President of Iran Hassan Rouhani on Sunday pointed blame at Arab separatists for a deadly attack on a military parade and accused an unnamed US-backed Gulf state of supporting them.
Tehran also summoned diplomats from Denmark, the Netherlands and Britain for allegedly hosting members of the group suspected of links to Saturday’s attack near the Iraqi border that left at least 29 people dead.
Four militants attacked a parade commemorating the start of the 1980-1988 Iran-Iraq war in the southwestern city of Ahvaz, capital of the border province of Khuzestan.
Officials and an eyewitness said the gunmen were clad in Iranian military uniforms and had sprayed the crowd with gunfire using weapons they had stashed in a nearby park.
The Islamic State (IS) jihadist group claimed responsibility for the rare assault.
But from early on, Iranian officials saw an Arab separatist movement, the Ahwazi Democratic Popular Front (ADPF) or Al-Ahwazi, as the main suspect.
“It is absolutely clear to us who has done this, which group it is and to whom they are affiliated,” Rouhani said on state television on Sunday, shortly before leaving Tehran for the UN General Assembly in New York.
“Those who have caused this catastrophe … were Saddam’s mercenaries as long as he was alive and then changed masters,” he said, referring to late Iraqi dictator Saddam Hussein.
“One of the countries in the south of the Persian Gulf took care of their financial, weaponry and political needs.”
“All these little mercenary countries we see in this region are backed by America.
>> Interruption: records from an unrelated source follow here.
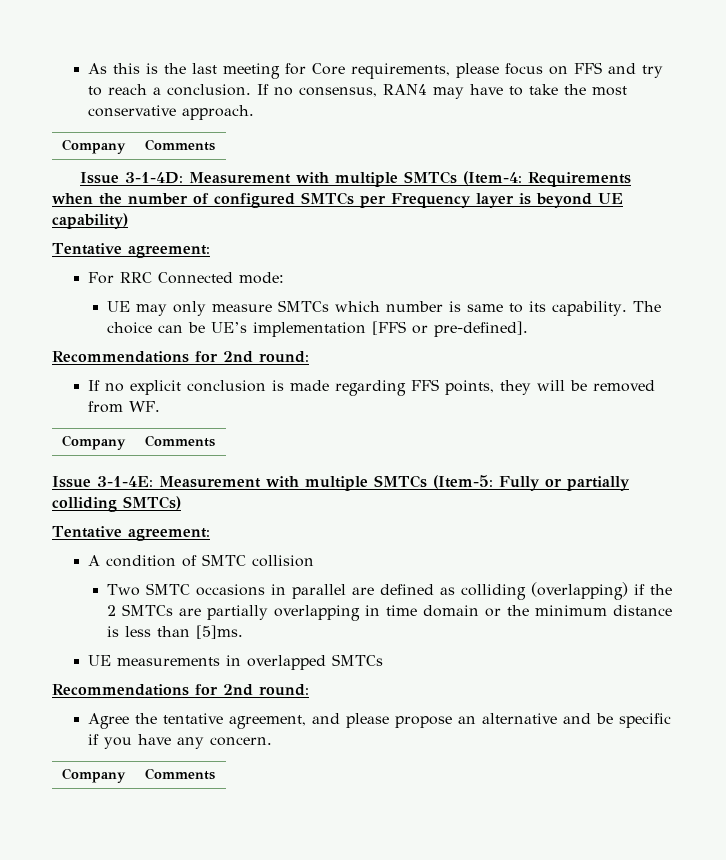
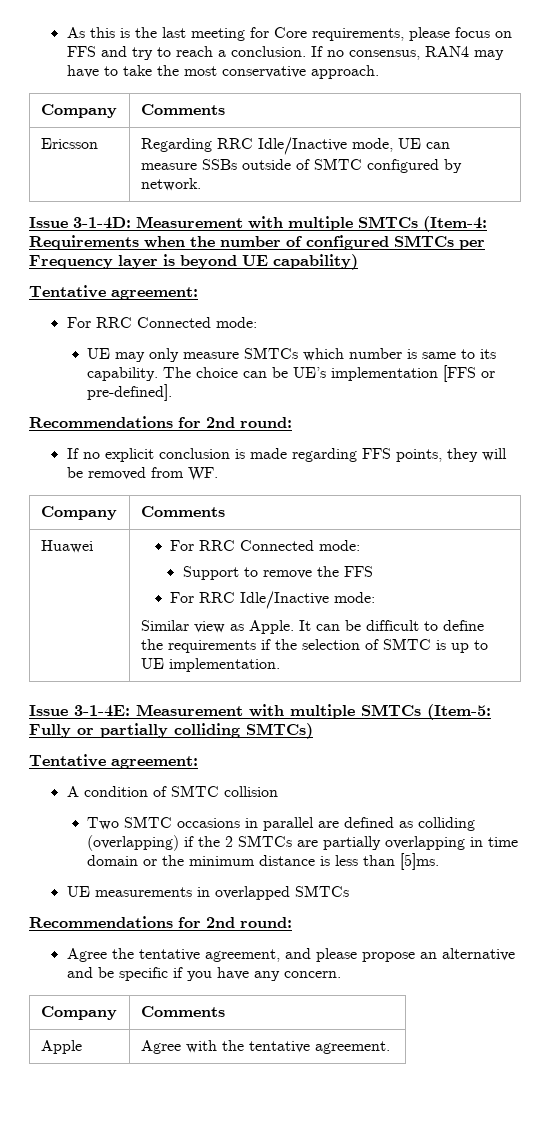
+ Ericsson | Regarding RRC Idle/Inactive mode, UE can measure SSBs outside of SMTC configured by network.
+ Huawei | For RRC Connected mode:
+ Support to remove the FFS
+ For RRC Idle/Inactive mode:
+ Similar view as Apple. It can be difficult to define the requirements if the selection of SMTC is up to UE implementation.
+ Apple | Agree with the tentative agreement.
It is the Americans who incite them,” he said.
Foreign Minister Mohammad Javad Zarif said the attack had been carried out by “terrorists recruited, trained, armed & paid by a foreign regime”.
London-based opposition channel Iran International TV on Saturday aired an interview with Yaqoub Hor Altostari, presented as a spokesman for ADPF, indirectly claiming responsibility for the attack and calling it “resistance against legitimate targets”.
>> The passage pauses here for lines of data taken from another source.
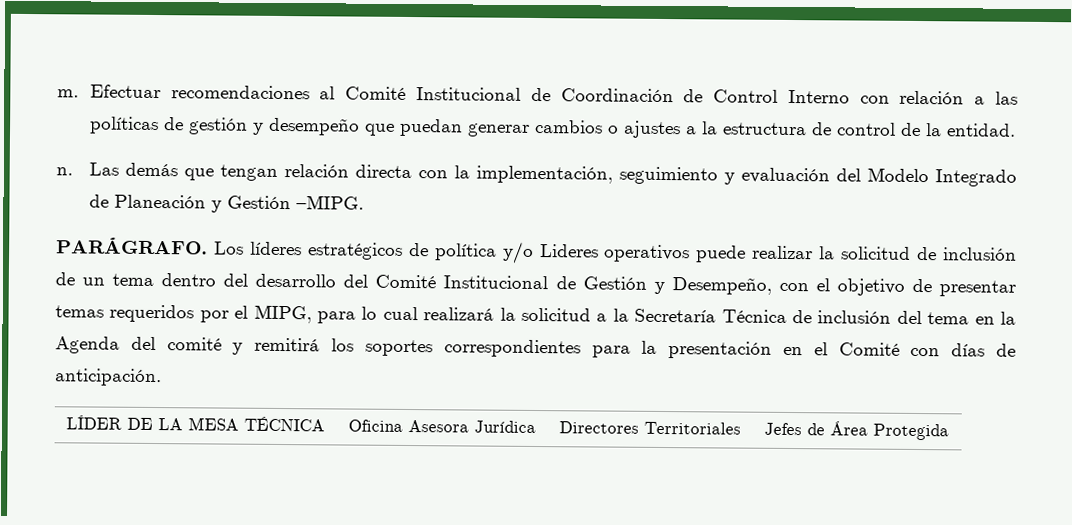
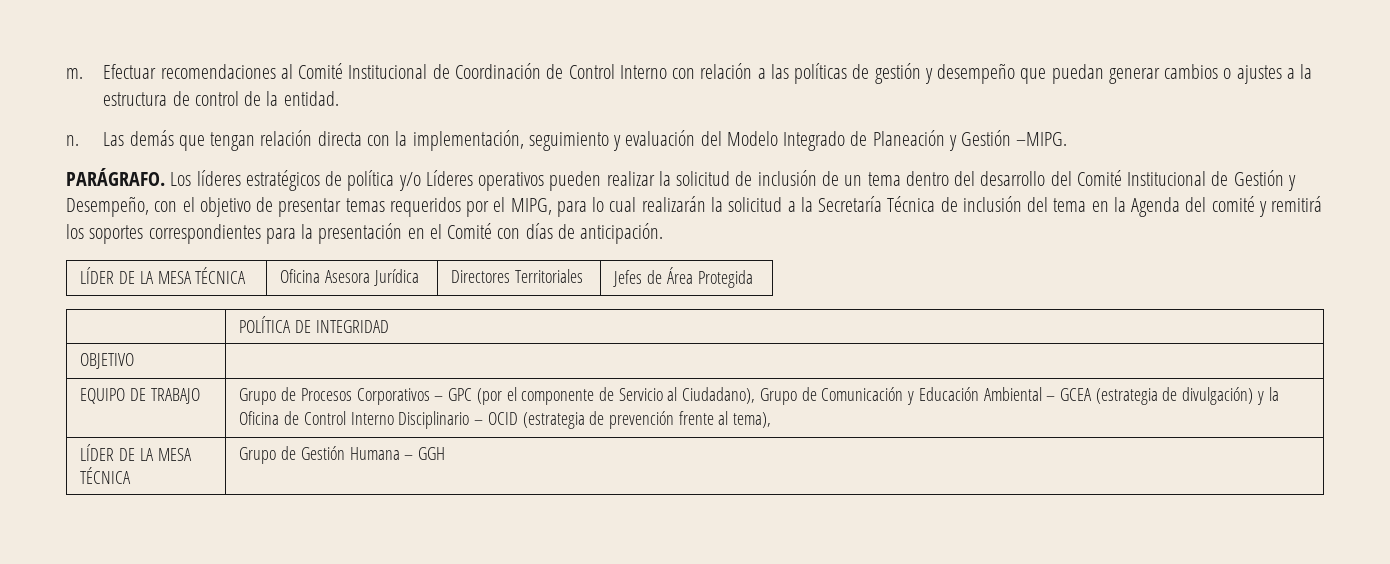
- Los líderes estratégicos de política y/o Lideres operativos puede realizar la solicitud de inclusión de un tema dentro del desarrollo del Comité Institucional de Gestión y Desempeño, con el objetivo de presentar temas requeridos por el MIPG, para lo cual realizará la solicitud a la Secretaría Técnica de inclusión del tema en la Agenda del comité y remitirá los soportes correspondientes para la presentación en el Comité con días de anticipación.
+ Los líderes estratégicos de política y/o Líderes operativos pueden realizar la solicitud de inclusión de un tema dentro del desarrollo del Comité Institucional de Gestión y Desempeño, con el objetivo de presentar temas requeridos por el MIPG, para lo cual realizarán la solicitud a la Secretaría Técnica de inclusión del tema en la Agenda del comité y remitirá los soportes correspondientes para la presentación en el Comité con días de anticipación.
+ | POLÍTICA DE INTEGRIDAD
+ OBJETIVO |
+ EQUIPO DE TRABAJO | Grupo de Procesos Corporativos – GPC (por el componente de Servicio al Ciudadano), Grupo de Comunicación y Educación Ambiental – GCEA (estrategia de divulgación) y la Oficina de Control Interno Disciplinario – OCID (estrategia de prevención frente al tema),
+ LÍDER DE LA MESA TÉCNICA | Grupo de Gestión Humana – GGH

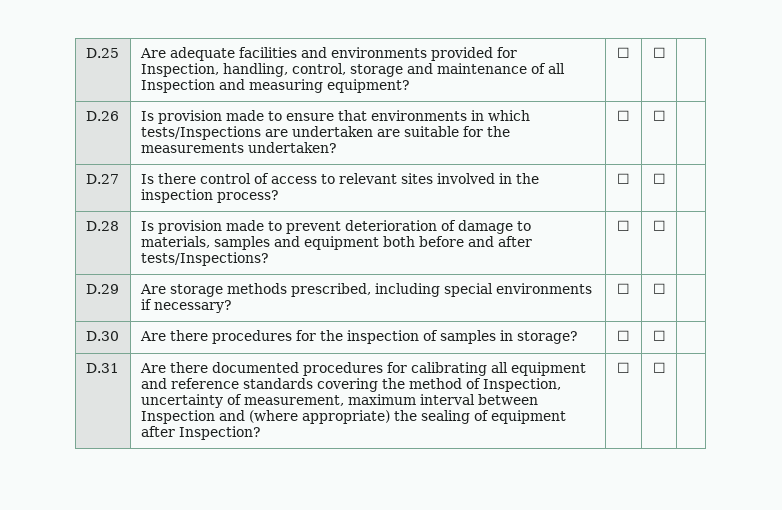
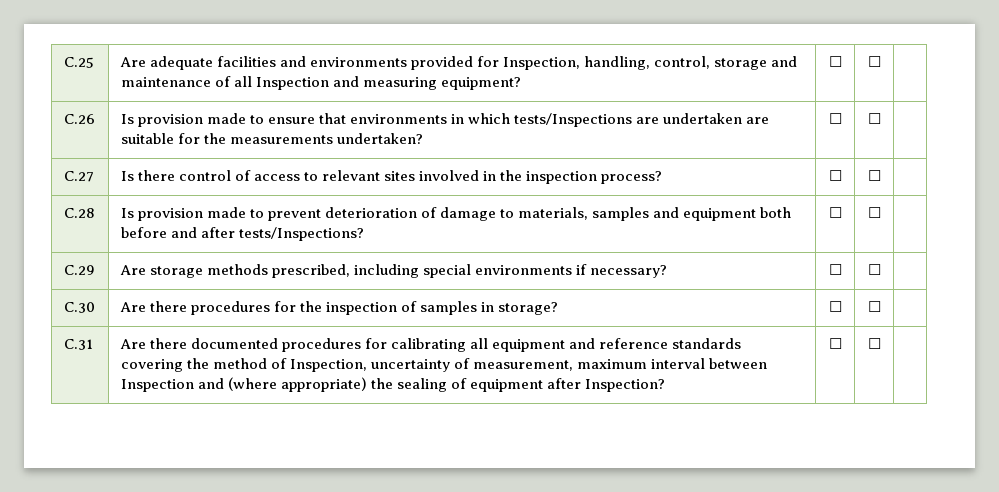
- D.25 | Are adequate facilities and environments provided for Inspection, handling, control, storage and maintenance of all Inspection and measuring equipment? | ☐ | ☐ |
+ C.25 | Are adequate facilities and environments provided for Inspection, handling, control, storage and maintenance of all Inspection and measuring equipment? | ☐ | ☐ |
- D.26 | Is provision made to ensure that environments in which tests/Inspections are undertaken are suitable for the measurements undertaken? | ☐ | ☐ |
+ C.26 | Is provision made to ensure that environments in which tests/Inspections are undertaken are suitable for the measurements undertaken? | ☐ | ☐ |
- D.27 | Is there control of access to relevant sites involved in the inspection process? | ☐ | ☐ |
+ C.27 | Is there control of access to relevant sites involved in the inspection process? | ☐ | ☐ |
- D.28 | Is provision made to prevent deterioration of damage to materials, samples and equipment both before and after tests/Inspections? | ☐ | ☐ |
+ C.28 | Is provision made to prevent deterioration of damage to materials, samples and equipment both before and after tests/Inspections? | ☐ | ☐ |
- D.29 | Are storage methods prescribed, including special environments if necessary? | ☐ | ☐ |
+ C.29 | Are storage methods prescribed, including special environments if necessary? | ☐ | ☐ |
- D.30 | Are there procedures for the inspection of samples in storage? | ☐ | ☐ |
+ C.30 | Are there procedures for the inspection of samples in storage? | ☐ | ☐ |
- D.31 | Are there documented procedures for calibrating all equipment and reference standards covering the method of Inspection, uncertainty of measurement, maximum interval between Inspection and (where appropriate) the sealing of equipment after Inspection? | ☐ | ☐ |
+ C.31 | Are there documented procedures for calibrating all equipment and reference standards covering the method of Inspection, uncertainty of measurement, maximum interval between Inspection and (where appropriate) the sealing of equipment after Inspection? | ☐ | ☐ |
But in a statement on its website, the group denied any involvement, accusing Iranian authorities of ordering the attack to distract from Tehran’s support for “militias in the region”.
Iran in response summoned diplomats from Denmark, the Netherlands and Britain to complain about them “hosting some members of the terrorist group” and “double standards in fighting terrorism,” the foreign ministry said.
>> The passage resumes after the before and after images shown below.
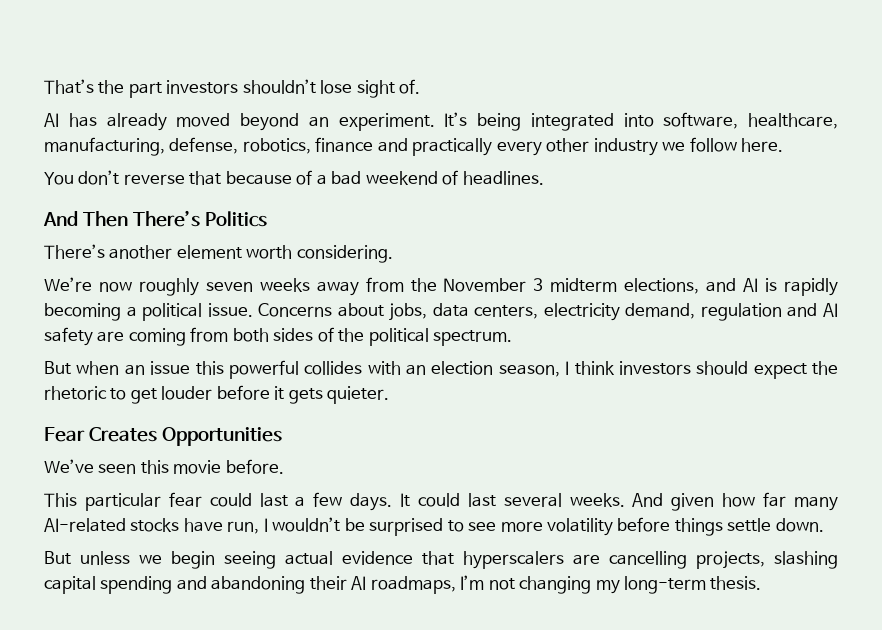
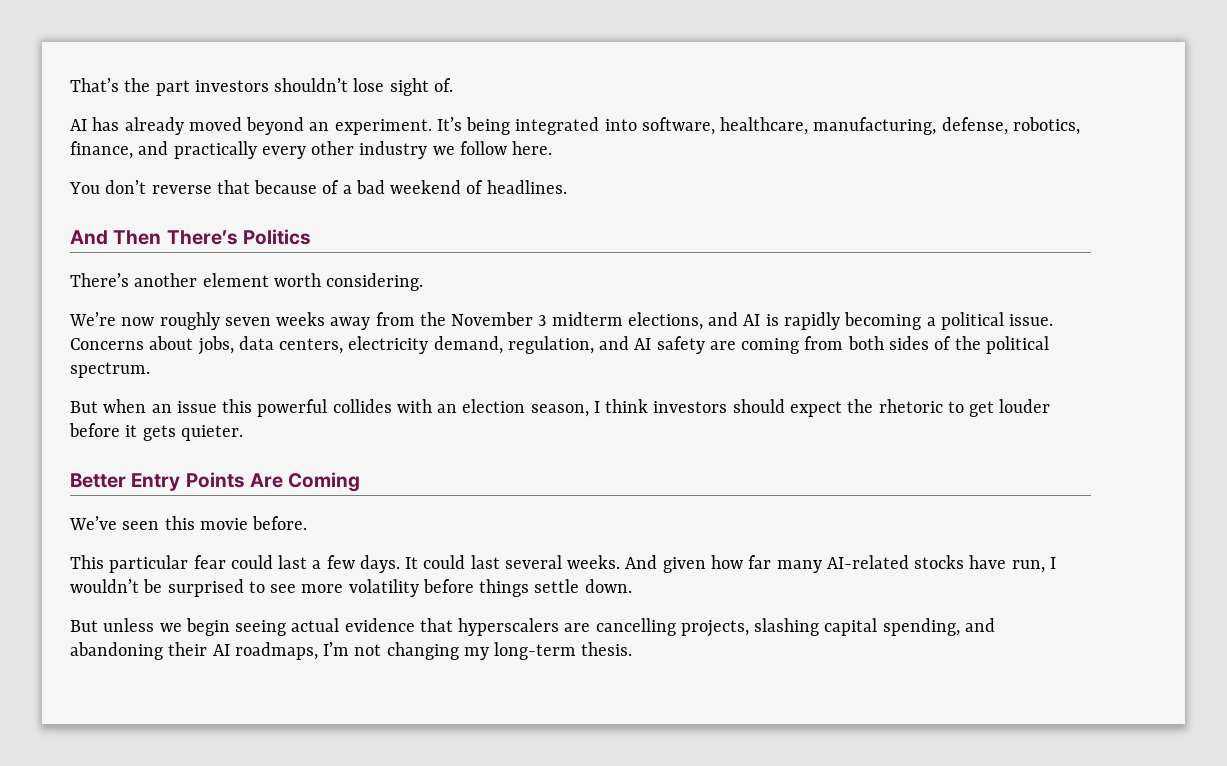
- It’s being integrated into software, healthcare, manufacturing, defense, robotics, finance and practically every other industry we follow here.
+ It’s being integrated into software, healthcare, manufacturing, defense, robotics, finance, and practically every other industry we follow here.
- Concerns about jobs, data centers, electricity demand, regulation and AI safety are coming from both sides of the political spectrum.
+ Concerns about jobs, data centers, electricity demand, regulation, and AI safety are coming from both sides of the political spectrum.
- Fear Creates Opportunities
+ Better Entry Points Are Coming
- But unless we begin seeing actual evidence that hyperscalers are cancelling projects, slashing capital spending and abandoning their AI roadmaps, I’m not changing my long-term thesis.
+ But unless we begin seeing actual evidence that hyperscalers are cancelling projects, slashing capital spending, and abandoning their AI roadmaps, I’m not changing my long-term thesis.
The British charge d’affaires “was told that it is not acceptable that the spokesman for the mercenary Al-Ahwazi group be allowed to claim responsiblity for this terrorist act through a London-based TV network,” said the ministry’s spokesman, Bahram Ghasemi.
The British foreign ministry said its charge d’affaires had extended its condolences to Tehran and that Iranian officials were planning to lodge a formal complaint with Britain’s media watchdog Ofcom.
Ghasemi also said Iran expected the Danish and Dutch governments to “hand over the perpetrators of this attack and anyone related to them to Iran for a fair trial”.
He also said Iran had warned the United Arab Emirates over “offensive remarks” attributed to a UAE “political advisor” following the attack.
“The charge d’affaires was warned that blatant support of terrorist acts by those linked to Emirati authorities will have repercussions for the UAE government,” Ghasemi said, without disclosing the official’s identity or the nature of the comments.
State television gave a toll of 29 dead and 57 wounded in the attack, while official news agency IRNA said those killed included women and children who were spectators at the parade.
Three attackers were killed at the scene and the fourth died later of his injuries, said armed forces spokesman Brigadier General Abolfazl Shekarchi.
IS had claimed the attack via its propaganda mouthpiece Amaq and that the attack was in response to Iranian involvement in conflicts across the region.
The Revolutionary Guards accused Shiite-dominated Iran’s Sunni arch-rival Saudi Arabia of funding the attackers, while Iran’s supreme leader Ayatollah Ali Khamenei also blamed Iran’s pro-US rivals.
Khuzestan which has a large ethnic Sunni Arab community was a major battleground of the 1980s war with Iraq and it saw unrest in 2005 and 2011, but has since been largely quiet.
Kurdish rebels frequently attack military patrols on the border further north, but attacks on government targets in major cities are rare.
On June 7, 2017 in Tehran, 17 people were killed and dozens wounded in simultaneous attacks on the parliament and on the tomb of revolutionary leader Ayatollah Ruhollah Khomeini — the first inside Iran claimed by IS.